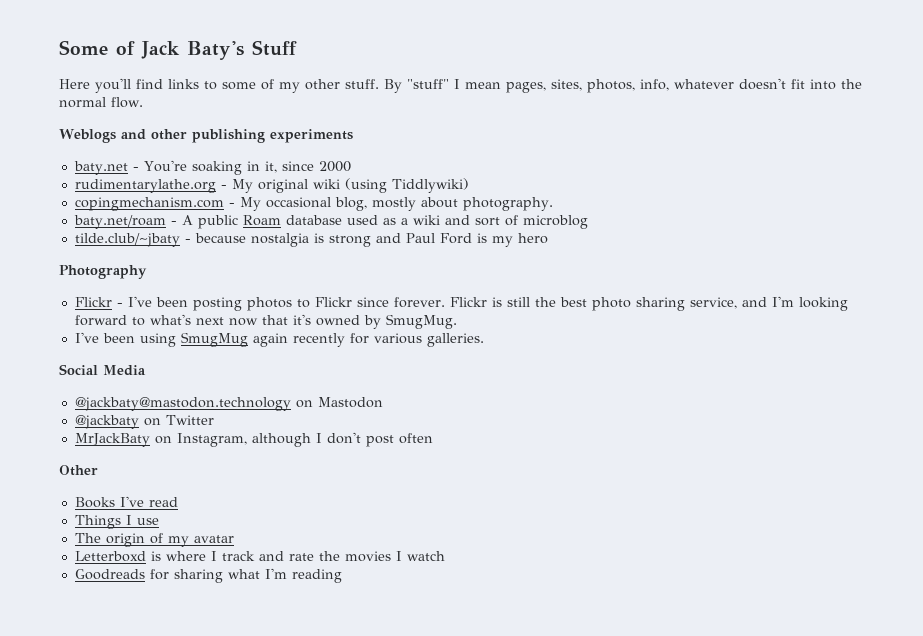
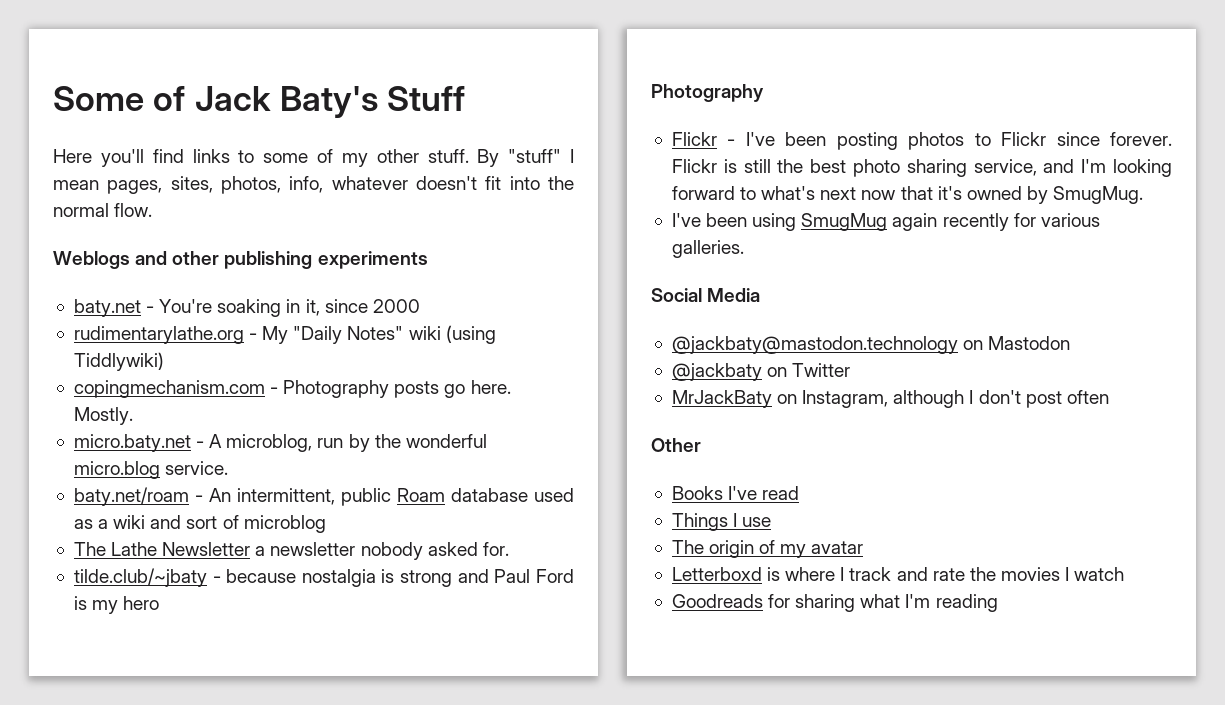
- rudimentarylathe.org - My original wiki (using Tiddlywiki)
+ rudimentarylathe.org - My "Daily Notes" wiki (using Tiddlywiki)
- copingmechanism.com - My occasional blog, mostly about photography.
+ copingmechanism.com - Photography posts go here. Mostly.
+ micro.baty.net - A microblog, run by the wonderful micro.blog service.
- baty.net/roam - A public Roam database used as a wiki and sort of microblog
+ baty.net/roam - An intermittent, public Roam database used as a wiki and sort of microblog
+ The Lathe Newsletter a newsletter nobody asked for.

== TASK DETAILS ==
The entries above need an exact copy without their pictures.

== ANSWER ==
- rudimentarylathe.org - My original wiki (using Tiddlywiki)
+ rudimentarylathe.org - My "Daily Notes" wiki (using Tiddlywiki)
- copingmechanism.com - My occasional blog, mostly about photography.
+ copingmechanism.com - Photography posts go here. Mostly.
+ micro.baty.net - A microblog, run by the wonderful micro.blog service.
- baty.net/roam - A public Roam database used as a wiki and sort of microblog
+ baty.net/roam - An intermittent, public Roam database used as a wiki and sort of microblog
+ The Lathe Newsletter a newsletter nobody asked for.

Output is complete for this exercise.